Wait Declan! You already are able to run in your lunch hour (also known as runch) at work, why wake up earlier to run?
I'm glad you asked!
- Limited time: I get an hour for lunch, and if I get into work earlier (as early as 6am), I can use my extra time to work out, rather than leave early. I can fit in 7-11 miles in this time frame if I run outside, but I have no time left over to stretch good after.
- I could do so much more: As mentioned in my end of year post, I looked back and thought how I could do so much more. I want to run my miles before work, then use my lunch hour to do core and hip work, and do use the weight room to build up my upper body strength.
- I hate treadmills: For a runch, I have two options, A) Run on the treadmill and maximize miles...but I always feel jankie for the next 24 hours, get bored, and just don't get my normal high. B) Run outside, but 60-80% of my miles are made up of getting to and from the lakefront path....and that means a lot of intersections and waiting for a pause in traffic to hopefully j-run. I end up losing about 10 minutes or so from my run time waiting for the lights.
Obviously I don't have the fitness to do this every day, so I mapped out multiple 5 different runs to do, 6.3,8, 10.75, 12.3, and 13.1 miles. Each run finishing at work, and the last 3 miles will have to suffer intersections, but I'm hoping to avoid traffic by being on the street before the normal commuting hours.

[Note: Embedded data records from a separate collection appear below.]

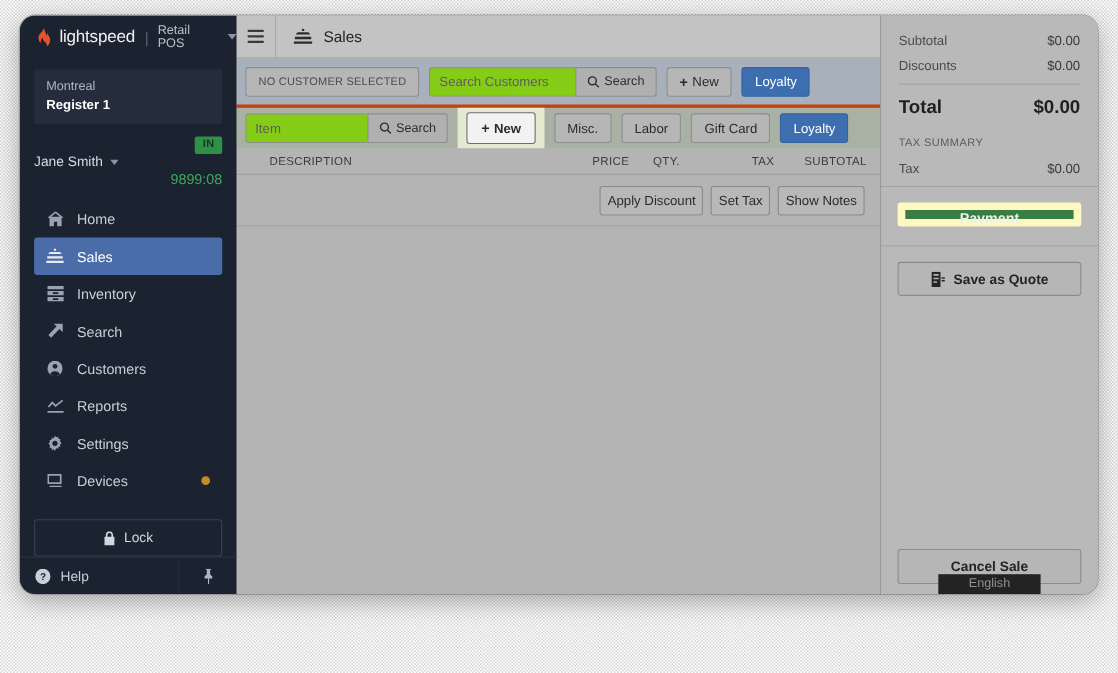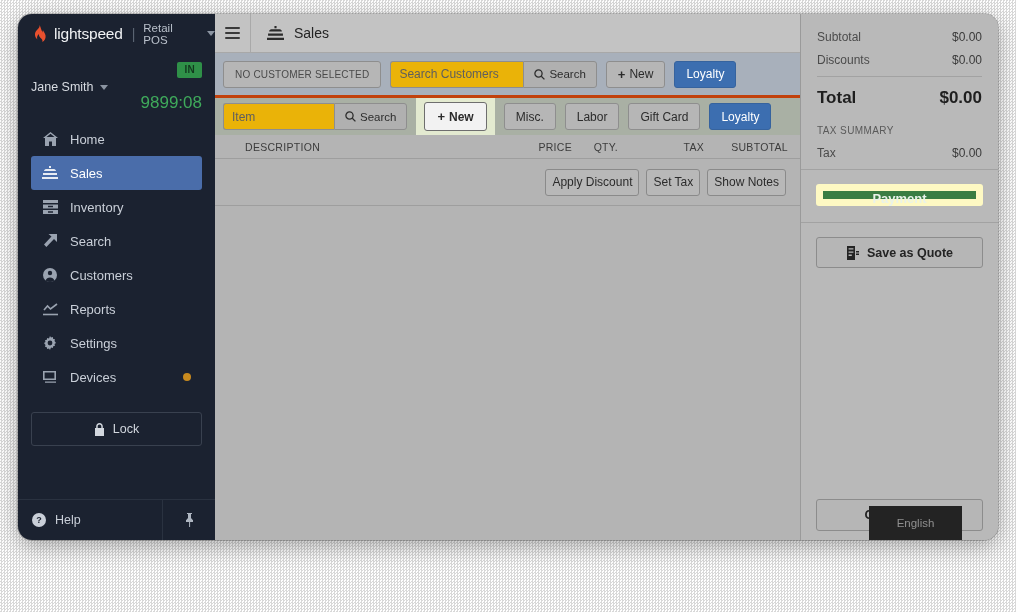--- a/index.html
+++ b/index.html
@@ -491,6 +491,10 @@
       </span>
     </div>
 
+    <div class="register-box">
+      <div class="register-loc">Montreal</div>
+      <div class="register-name">Register 1</div>
+    </div>
 
     <div class="user-row">
       <span class="user-name">Jane Smith</span>

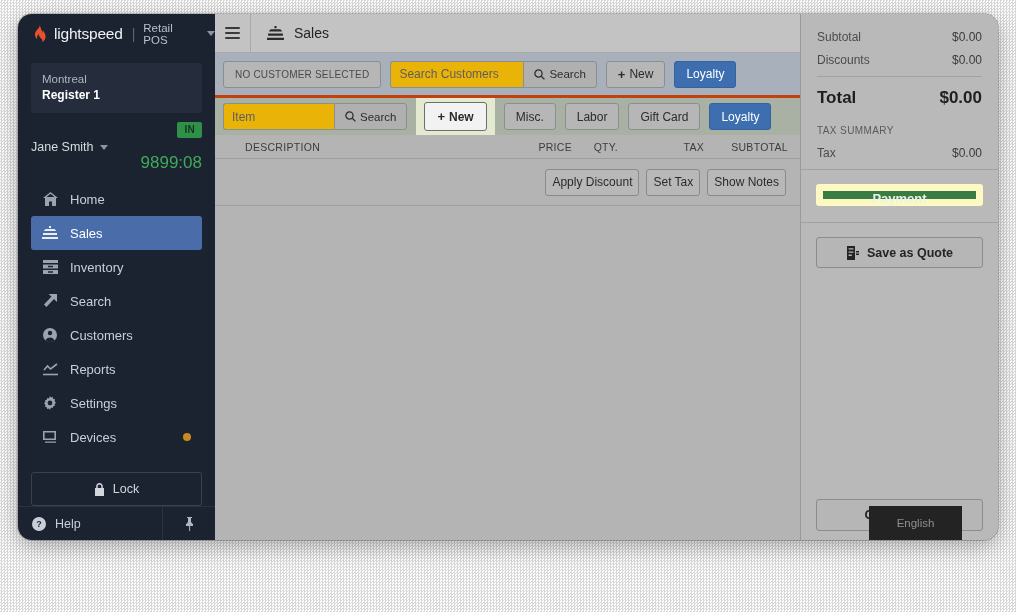--- a/index.html
+++ b/index.html
@@ -259,7 +259,7 @@
     border: 1px solid #8e8e8e;
     border-right: none;
     border-radius: 3px 0 0 3px;
-    background: #eab308;
+    background: #84cc16;
     color: #3a3a3a;
     font-size: 12px;
     padding: 0 8px;

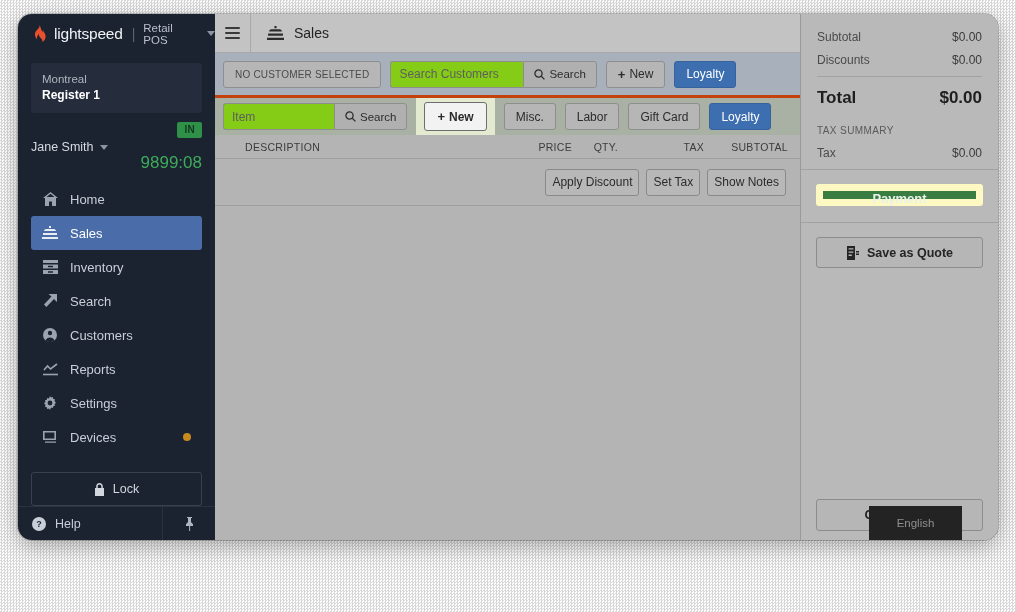--- a/index.html
+++ b/index.html
@@ -113,7 +113,7 @@
     border-radius: 2px;
     line-height: 11px;
   }
-  .clock { font-size: 17px; color: #3faa5b; margin-top: 13px; }
+  .clock { font-size: 13px; color: #3faa5b; margin-top: 13px; }
 
   .nav { margin-top: 14px; }
   .nav-item {

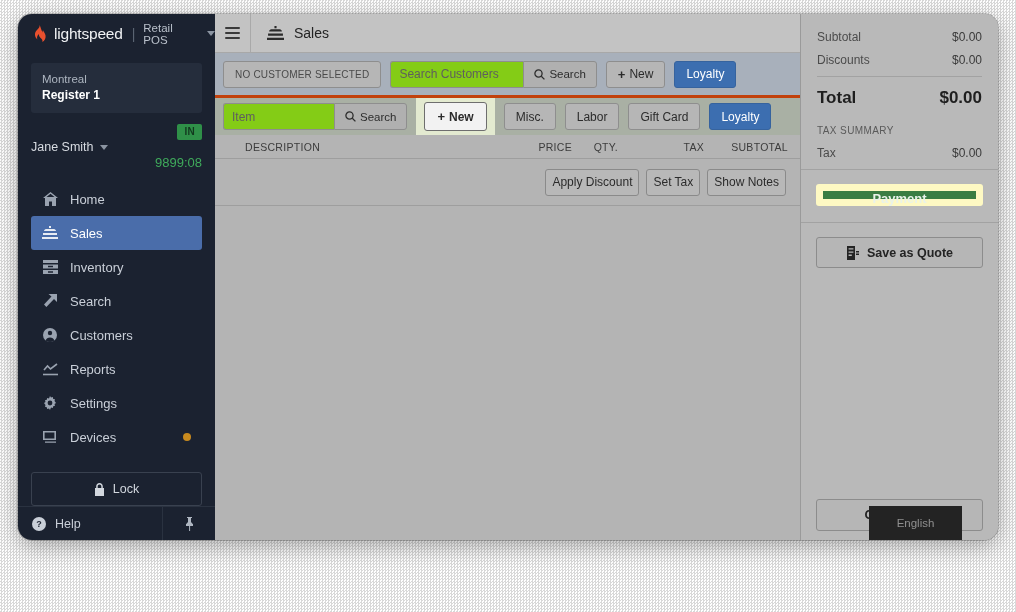--- a/index.html
+++ b/index.html
@@ -451,10 +451,10 @@
   
   .lang-overlay {
     position: absolute;
-    left: 68px;
+    left: 52px;
     bottom: 0;
     width: 93px;
-    height: 34px;
+    height: 18px;
     background: #232323;
     color: #8f8f8f;
     font-size: 11.5px;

Mapping was the easy part, as this is largely papercraft (I still don't know what the emergency bathroom options will be) and it looks nice on an excel sheet.
The hard part, the logistics of making it work. I don't want to bring a full backpack of cloths and food every day. So here is what I did today.
I brought in three sets of work outfits, 3 sets of work out cloths for my lunch time work outs, bagels, carnation breakfast drink mixes, yogurts, silverware, bread, peanut butter, jelly, bananas, toothbrush, tooth paste, shampoo, (I already have soap here), deodorant, and an extra towel (two work outs, means two showers at work). I had found an old duffel bag in my closet and stuffed it last night with all my goodies. When I was leaving this morning, I realized it had a nice rip on the side... duck tape it..
I get on the bus, and unzip it to get something out now, rather than at my work parking lot... and the zipper comes unhooked from one side and won't work now. womp womp.
I forgot to bring in my granola and cereal bars, and I brought in the wrong cream cheese. I got into work early today, so I'll use a little of that extra time to run to the grocery store.. or stop on the way back all sweaty.. yes.. I'll do that.
So every day after work, I can wear my work cloths home..with my running sneakers on and use a plastic grocery bag to bring home sweaty cloths. I'll need to buy an extra belt (I only bought one two sided belt after losing weight) and bring in shoe polish. My rest day from my morning run will be Wednesday or Thursday, and use that day to bring in new food and work cloths.
This schedule should let me get a steady 60-65 miles per week average, with room to grow over time, help me strength my weak hips, keep up the exercises I would do at physical therapy, and not have gumby arms.
I still need to find easy things to keep at work for breakfast and lunch to feed the beast once it kick, and be reasonable about listening to my fatigue, as doing two a day work outs will require breathers from time to time.
And as I have no marathons on my agenda, I'll likely just jump in a training plan soon, do a 20 mile pace run at the end, do an easy week or so, then go again (or as much as baby #2 allows).
I'll follow up on this in a week or two with lessons learned.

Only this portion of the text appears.